The build creates this resulting .jar, using information in the pom.xml to do the necessary transforms. This is a standalone .jar (.zip file) that includes all the dependencies. This is your deployment package that you can upload to AWS Lambda to create a Lambda function.
To upload a a new jar to S3
$ aws s3 cp target/lambda-java-example-1.0-SNAPSHOT.jar s3://com.example.yourbucket/docconverter/document-converter-lambda-1.0-SNAPSHOT.jar
###Refreshing the function code You can refresh the function without destroying the entire config by copying the code/jar to the bucket (using the aws s3 cp command) then running:
$ aws lambda update-function-code --function-name doc_converter_function --s3-bucket com.example.yourbucket --s3-key docconverter/document-converter-lambda-1.0-SNAPSHOT.jar
##Running the DocConverter Lambda
To run the lambda in aws directly here are some ways to run it. Be aware this might incur charges on your aws account if you exceed the lambda execution free tier.
###Testing
To test invoke the lambda itself using the aws cli tools,
aws lambda invoke --region=us-east-1 --function-name=hello_world_function output.txt
Or send data
aws lambda invoke --region=us-east-1 --function-name=hello_world_function --payload '{"contentType":"application/pdf","fileName":"sampleFile.txt","length":120849}' output.txt
See the FileRequest pojo on the correct payload json.

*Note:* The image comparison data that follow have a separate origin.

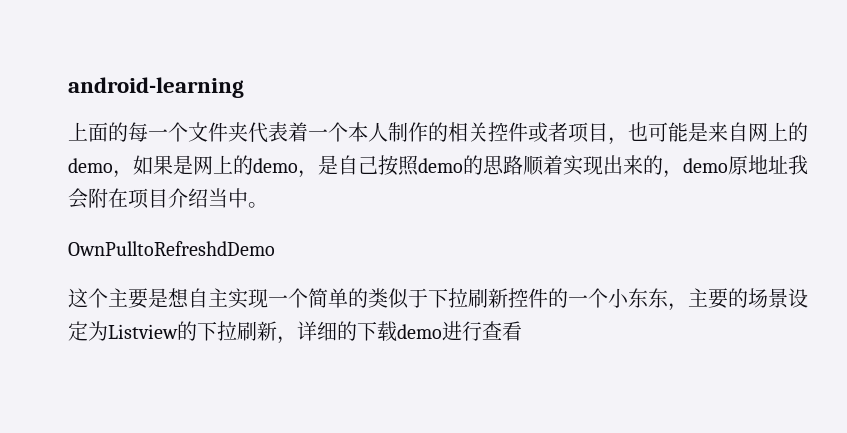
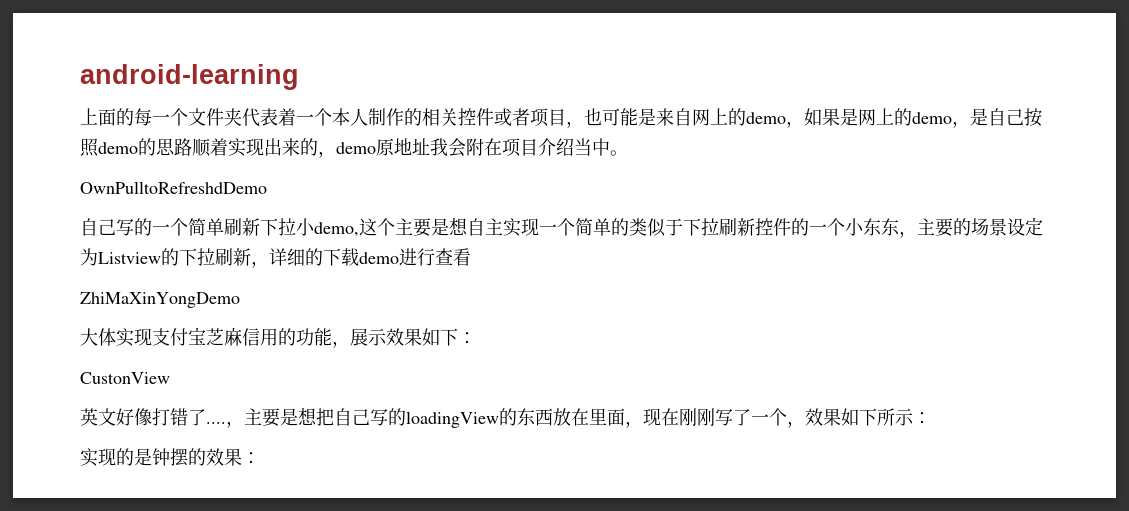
(275, 248) none -> [80,218,359,237] 自己写的一个简单刷新下拉小demo,
(522, 331) none -> [80,292,240,308] [80,327,476,348] [80,372,170,384] [80,407,931,428] [80,448,260,467] // ZhiMaXinYongDemo // 大体实现支付宝芝麻信用的功能，展示效果如下： // CustonView // 英文好像打错了....，主要是想把自己写的loadingView的东西放在里面，现在刚刚写了一个，效果如下所示： // 实现的是钟摆的效果：

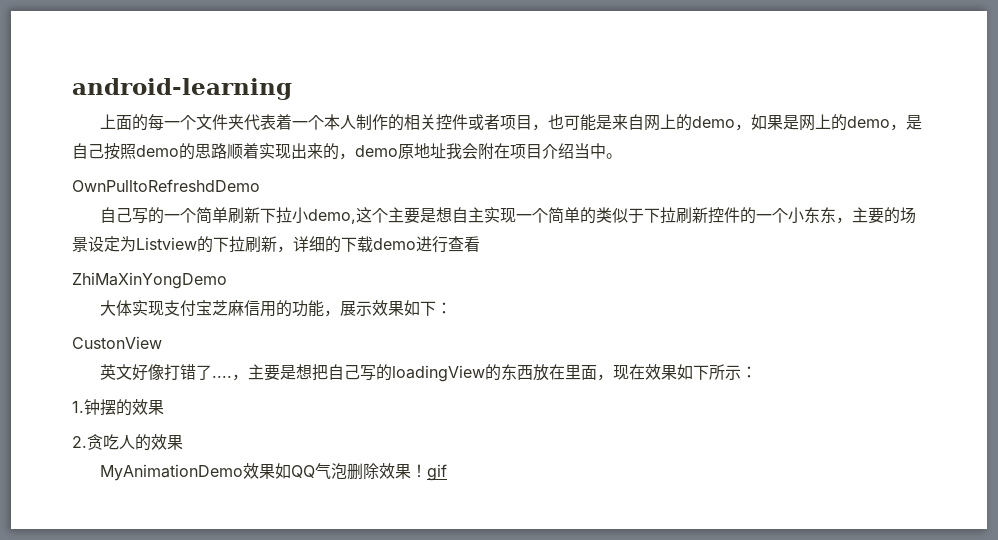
[679,408,805,428] 刚刚写了一个， -> (646, 372) none
[80,448,152,467] 实现的是 -> [72,401,84,413] 1.
[242,452,260,464] ： -> [72,434,183,451] [100,463,448,481] // 2.贪吃人的效果 // MyAnimationDemo效果如QQ气泡删除效果！gif

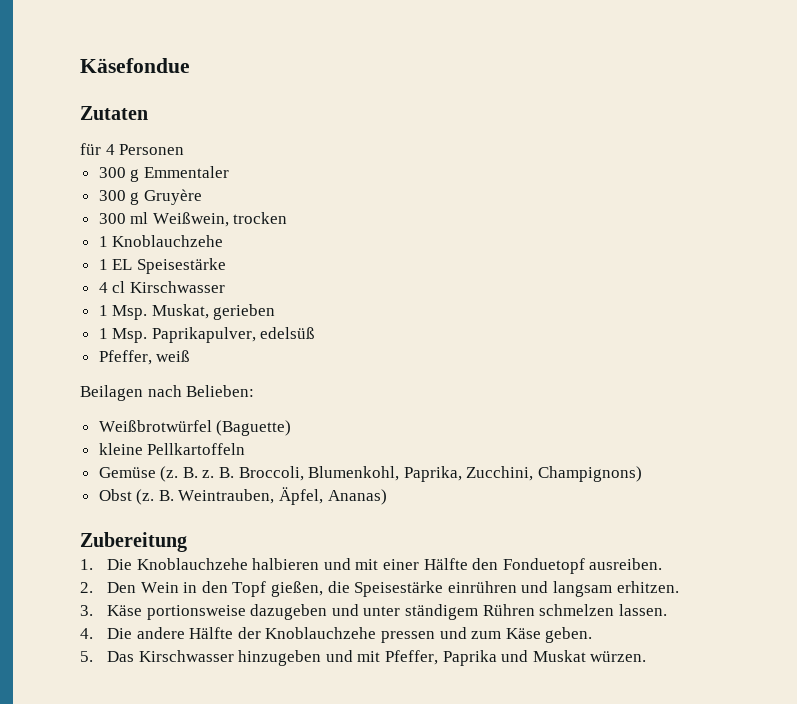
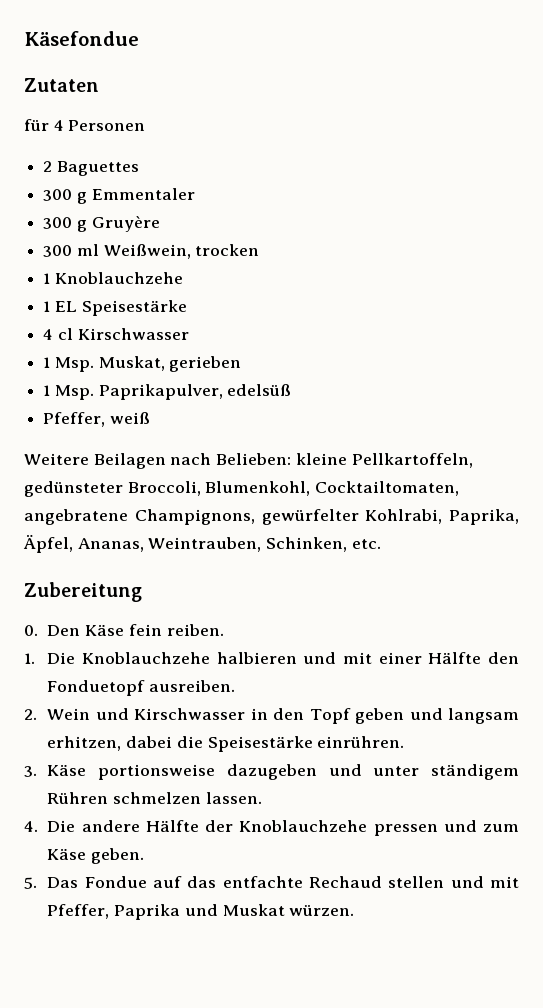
(185, 149) none -> [43,161,139,176] // 2 Baguettes
(191, 356) none -> [24,453,89,465] Weitere
[98,420,292,436] [98,443,246,455] [98,466,643,482] [98,487,387,505] [80,532,187,552] // Weißbrotwürfel (Baguette) // kleine Pellkartoffeln // Gemüse (z. B. z. B. Broccoli, Blumenkohl, Paprika, Zucchini, Champignons) // Obst (z. B. Weintrauben, Äpfel, Ananas) // Zubereitung -> [295,453,473,468] [24,481,460,497] [24,509,519,525] [23,534,381,553] [24,582,142,602] [24,624,224,636] kleine Pellkartoffeln, gedünsteter Broccoli, Blumenkohl, Cocktailtomaten, angebratene Champignons, gewürfelter Kohlrabi, Paprika, Äpfel, Ananas, Weintrauben, Schinken, etc. // Zubereitung // 0. Den Käse fein reiben.
[107,581,679,597] Den Wein in den Topf gießen, die Speisestärke einrühren und langsam erhitzen. -> [47,708,519,724] [47,736,405,752] Wein und Kirschwasser in den Topf geben und langsam erhitzen, dabei die Speisestärke einrühren.
[138,650,322,666] Kirschwasser hinzugeben -> [84,876,445,888] Fondue auf das entfachte Rechaud stellen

With java based lambda's it seems there is a bit of startup time when you first trigger this lambda. Sometimes, it will timeout on the first invocation, but will still be availble for use once tried again. Therefore, you might need to raise the timeout. 50 seconds seems to work well.
###Terraform Terraform provides an easy way to get a full implemntation of this lambda going. You can use the AWS console to setup the lambda execution manually but Terraform can be a easier way to get things setup in a automated way.
Included are some scripts to get started in the terraform directory of this project.
###Prerequisites
Install the terraform binary and make it available on your path. You will also need to setup your AWS credentials in your home directory. Chances are, if you have the AWS command tools working then this should be setup already. Terraform uses these credentials.
-
Before you can work with a new configuration directory, it must be initialized using terraform init to create the state files by running this command in the terraform directory of this project:
$ terraform init -
Edit the vars.tf and within the account section, fill in your aws account address and the destination bucket you want the files to go to, and in lambda.tf, set the bucket name for where your jar will be stored in S3 along with the keyname
-
Now terraform will be ready, to deploy, supply your aws account id
$ terraform applyType in 'yes' to proceed
To test the complete gateway to lambda, post data to the url that was printed out after running 'terraform apply'
https://6j6a4ipi44.execute-api.us-east-1.amazonaws.com/beta/helloworld
Each time you deploy a new gateway, AWS generates a new url which is printed upon completion of the terraform apply command.
If you are finished with the lambda, then you can delete everything by executing:
$ terraform destroy
If you are just testing, you should for certain remove everything as this test confirguration does no authentication on the API gateway and allows anyone with the URL to post files.